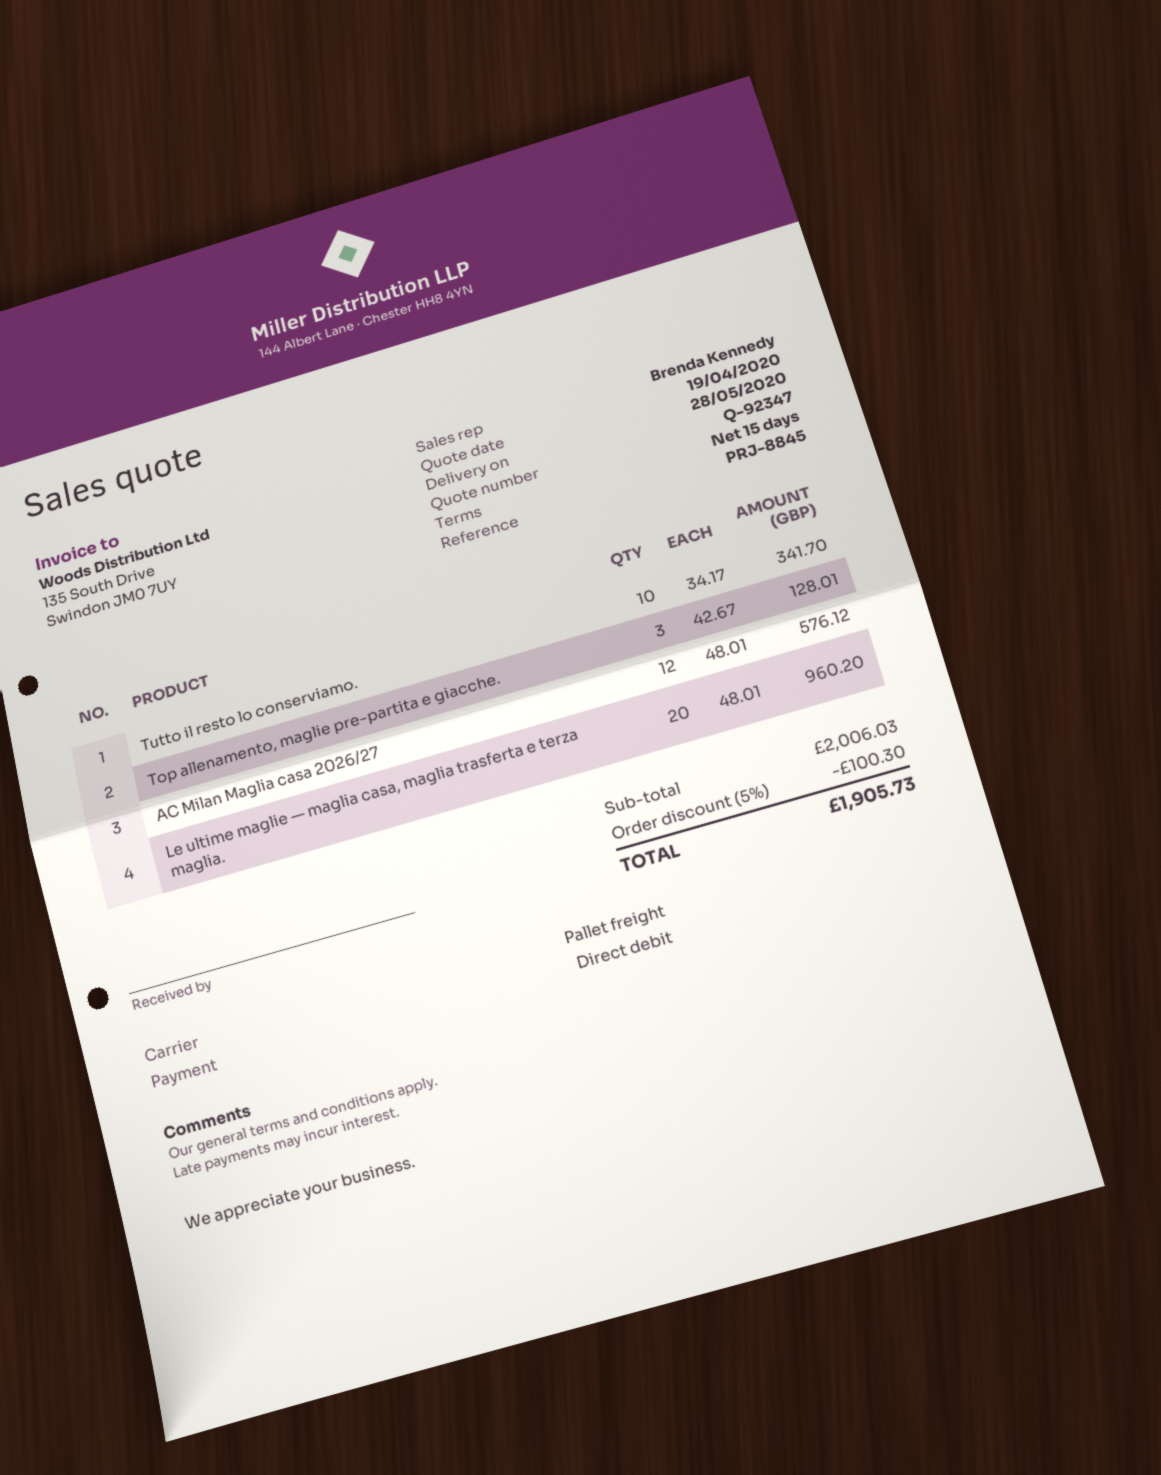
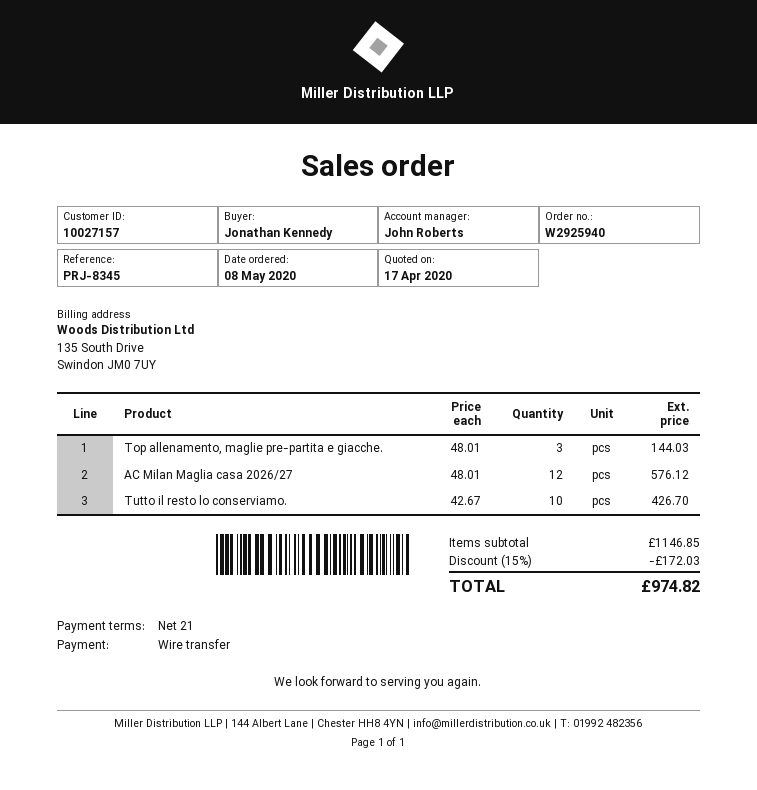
quote date: 2020-04-19 -> 2020-04-17
payment terms: 15 days -> 21 days
reference: PRJ-8845 -> PRJ-8345
sales rep: Brenda Kennedy -> John Roberts
payment method: direct debit -> bank transfer
Tutto il resto lo conserviamo.: 10 x 34.17 = 341.70 -> 10 x 42.67 = 426.70
Top allenamento, maglie pre-partita e giacche.: 3 x 42.67 = 128.01 -> 3 x 48.01 = 144.03
Le ultime maglie — maglia casa, maglia trasferta e terza maglia.: 20 x 48.01 = 960.20 -> none
subtotal: 2006.03 -> 1146.85
discount: 5% = 100.30 -> 15% = 172.03
total: 1905.73 -> 974.82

################

Go through the entries above and print each one exactly, minus the pictures.

ANSWER FOR THIS EXERCISE:
quote date: 2020-04-19 -> 2020-04-17
payment terms: 15 days -> 21 days
reference: PRJ-8845 -> PRJ-8345
sales rep: Brenda Kennedy -> John Roberts
payment method: direct debit -> bank transfer
Tutto il resto lo conserviamo.: 10 x 34.17 = 341.70 -> 10 x 42.67 = 426.70
Top allenamento, maglie pre-partita e giacche.: 3 x 42.67 = 128.01 -> 3 x 48.01 = 144.03
Le ultime maglie — maglia casa, maglia trasferta e terza maglia.: 20 x 48.01 = 960.20 -> none
subtotal: 2006.03 -> 1146.85
discount: 5% = 100.30 -> 15% = 172.03
total: 1905.73 -> 974.82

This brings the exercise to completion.